Yes, you heard correctly. Another big set of breast screening guidelines is out this week, this one from the U.S. Preventive Services Task Force.
As with the guidelines released by the American Cancer Society last October, the Task Force guidelines are designed to balance mammography’s benefits (catching cancer early, when it is more treatable) with its potential harms: unnecessary biopsies, false positives that can freak women out, and overdiagnosis — leading to overtreating women who don’t actually have a deadly or dangerous form of the cancer.
For women inundated with recommendations regarding their breast health, there’s good news: the two sets of guidelines — both of them geared towards average-risk women with no symptoms — have more in common in their latest iteration than ever. In a nutshell, both the Task Force and the ACS are leaning towards a “less is more” philosophy with regard to mammography, with the Task Force opting for a little less screening than the ACS.
Here’s a quick breakdown of the Task Force’s finalized guidelines, published Monday:
In 2009, the Task Force first recommended that mammograms start at age 50 rather than 40, spurring a heated national debate and prompting Congress to pass legislation ensuring mammograms would still be covered by insurance if women got them starting at age 40.
Dr. Janie Lee, director of breast imaging at Seattle Cancer Care Alliance, said the new Task Force guidelines are similar to the 2009 version, but take a more “nuanced” view of individual women’s decisions, emphasizing the need for a more “tailored breast cancer screening based on risk and patient values.”
“This update brings the recent recommendations of the [Task Force] and of the American Cancer Society closer together than they were in 2009,” she said. “It’s a tremendous step forward to recognize that the best screening option may be different from one woman to another.
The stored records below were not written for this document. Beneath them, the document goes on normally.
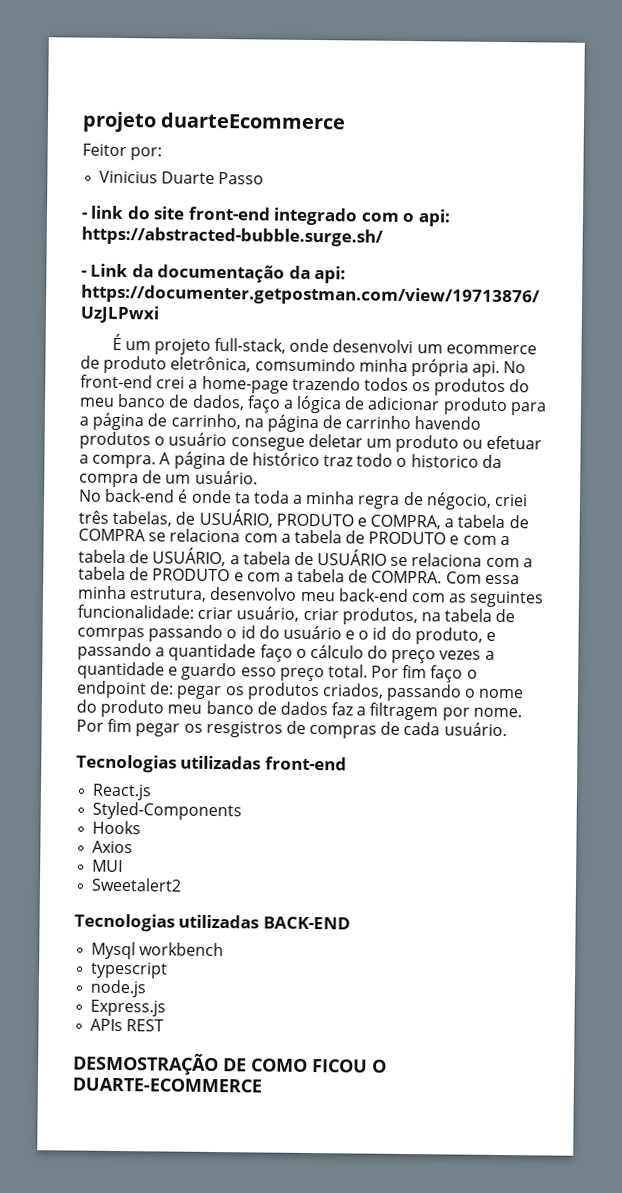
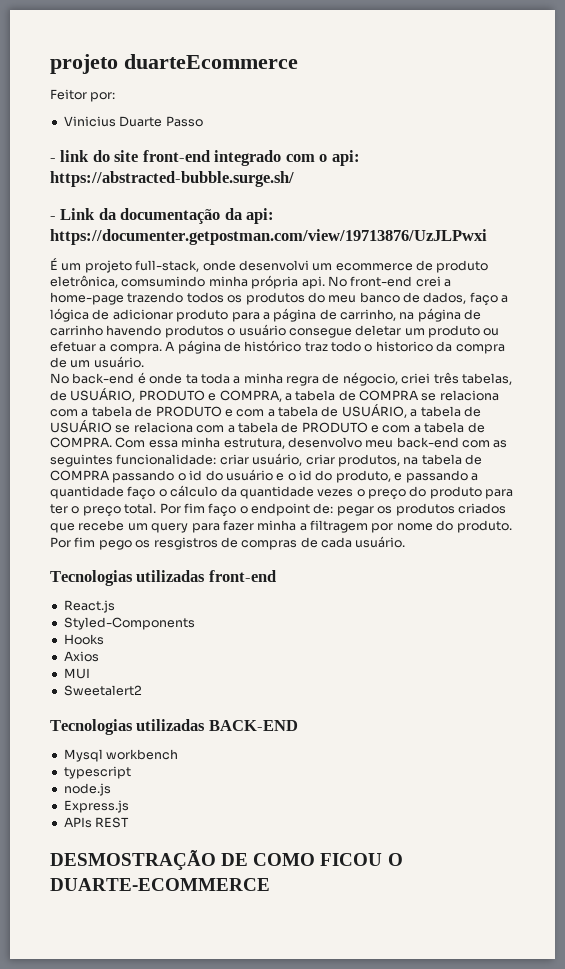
[77,627,145,642] comrpas -> [50,470,110,481] COMPRA
[367,645,495,664] [77,661,277,681] do preço vezes a quantidade e guardo esso -> [220,486,514,500] [50,504,80,514] da quantidade vezes o preço do produto para ter o
[321,683,525,702] [76,699,522,721] [76,718,181,737] criados, passando o nome do produto meu banco de dados faz a filtragem por nome. Por fim pegar -> [457,503,506,514] [50,520,512,533] [50,537,132,550] criados que recebe um query para fazer minha a filtragem por nome do produto. Por fim pego

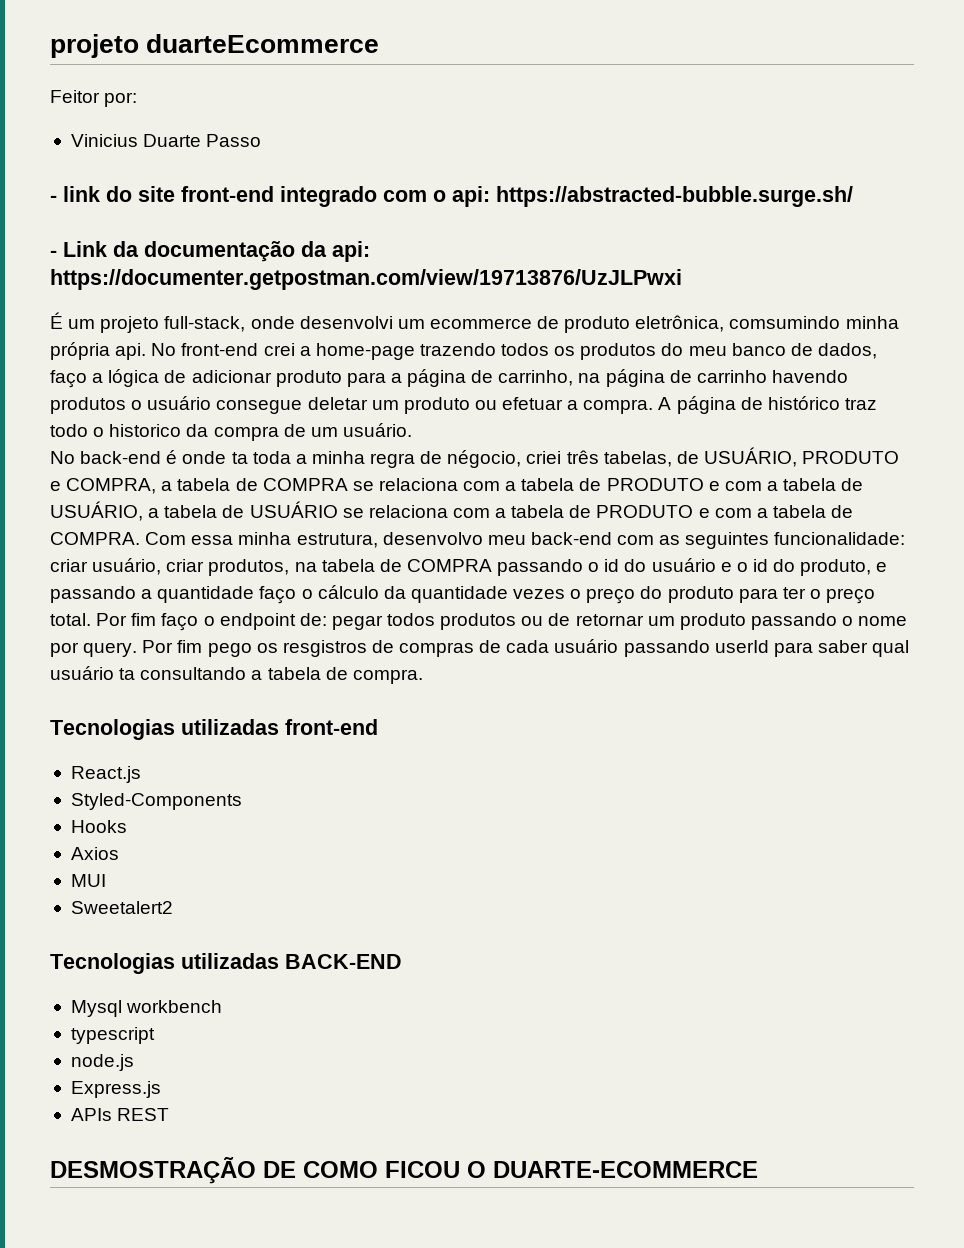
[377,503,506,516] [50,520,512,533] os produtos criados que recebe um query para fazer minha a filtragem por nome do produto. -> [387,613,908,630] [50,642,138,657] todos produtos ou de retornar um produto passando o nome por query.
[355,536,406,548] usuário. -> [554,639,910,657] [50,666,423,684] usuário passando userId para saber qual usuário ta consultando a tabela de compra.

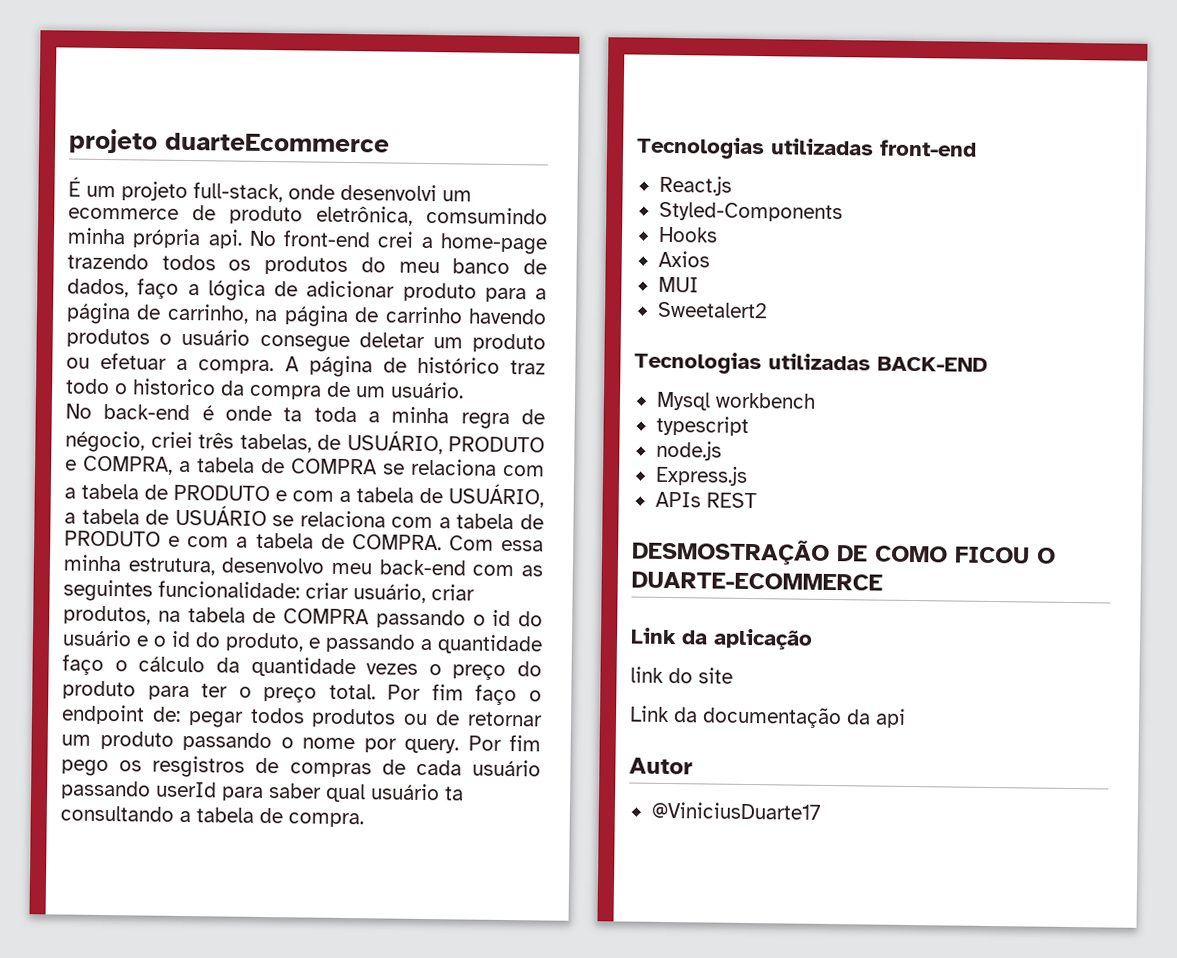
[50,90,138,107] [70,134,262,147] [50,186,853,207] [50,241,370,262] [50,269,682,290] // Feitor por: // Vinicius Duarte Passo // - link do site front-end integrado com o api: https://abstracted-bubble.surge.sh/ // - Link da documentação da api: https://documenter.getpostman.com/view/19713876/UzJLPwxi -> (390, 142) none
(758, 1169) none -> [630,627,813,651] [630,666,733,684] [629,705,906,729] [629,757,693,775] [650,801,821,820] // Link da aplicação // link do site // Link da documentação da api // Autor // @ViniciusDuarte17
It reflects a shift away from a ‘one size fits all’ approach.”
Lee said the new guidelines confirm that regular screening with mammography saves lives and also recognize that a woman’s values will influence what is the best decision for her. In 2009, the emphasis was on the greater benefit for women in their 50s and 60s, she said, compared to women in their 40s.
“Now the [Task Force] also recognizes that when women are making decisions about when to start screening, the women who focus most on receiving the benefits of screening will choose to start earlier, perhaps in their 40s, or to screen annually after they begin screening,” she said.
Generally speaking, breast cancers in premenopausal women tend to be more aggressive and faster growing, while those found in older women, past menopause, are slower-growing. So women, particularly those in their 40s and early 50s, have to weigh for themselves what’s most important to them. Screen early and often and there’s a better chance they’ll catch a cancer early (the benefit); unfortunately, they’ll also bump up their chance of false-positive biopsies and overtreatment (the harm).
Dr. Julie Gralow, a clinical researcher with Fred Hutchinson Cancer Research Center and breast cancer oncologist at SCCA, the Hutch’s treatment arm, emphasized that both sets of guidelines are designed for average-risk women.
“They’re irrelevant for people with a strong family history of cancer, who’ve already had breast cancer, who’ve had biopsies that show something that could lead to breast cancer or who’ve had radiation to treat something like lymphoma,” she said.
Gralow, as well as SCCA, follows the American Cancer Society’s approach of annual mammograms from age 45 to 54 with screening every other year after that.
Dr. Christoph Lee, an SCCA radiologist and public health researcher with the Hutchinson Institute for Cancer Outcomes Research, said the new approach taken by the two sets of guidelines stems from a better understanding of both the benefits and harms of mammography.
“Everyone agrees that screening mammography saves lives but what’s becoming more and more apparent is that for a minority of women, screening mammography also causes some harm,” he said, citing false positives, biopsies, overtreatment and increased radiation exposure from additional and unnecessary mammography.
And according to a new modeling study published Monday in the journal Annals of Internal Medicine by Lee and others, too many mammograms could put certain women at a slightly elevated risk for breast cancer.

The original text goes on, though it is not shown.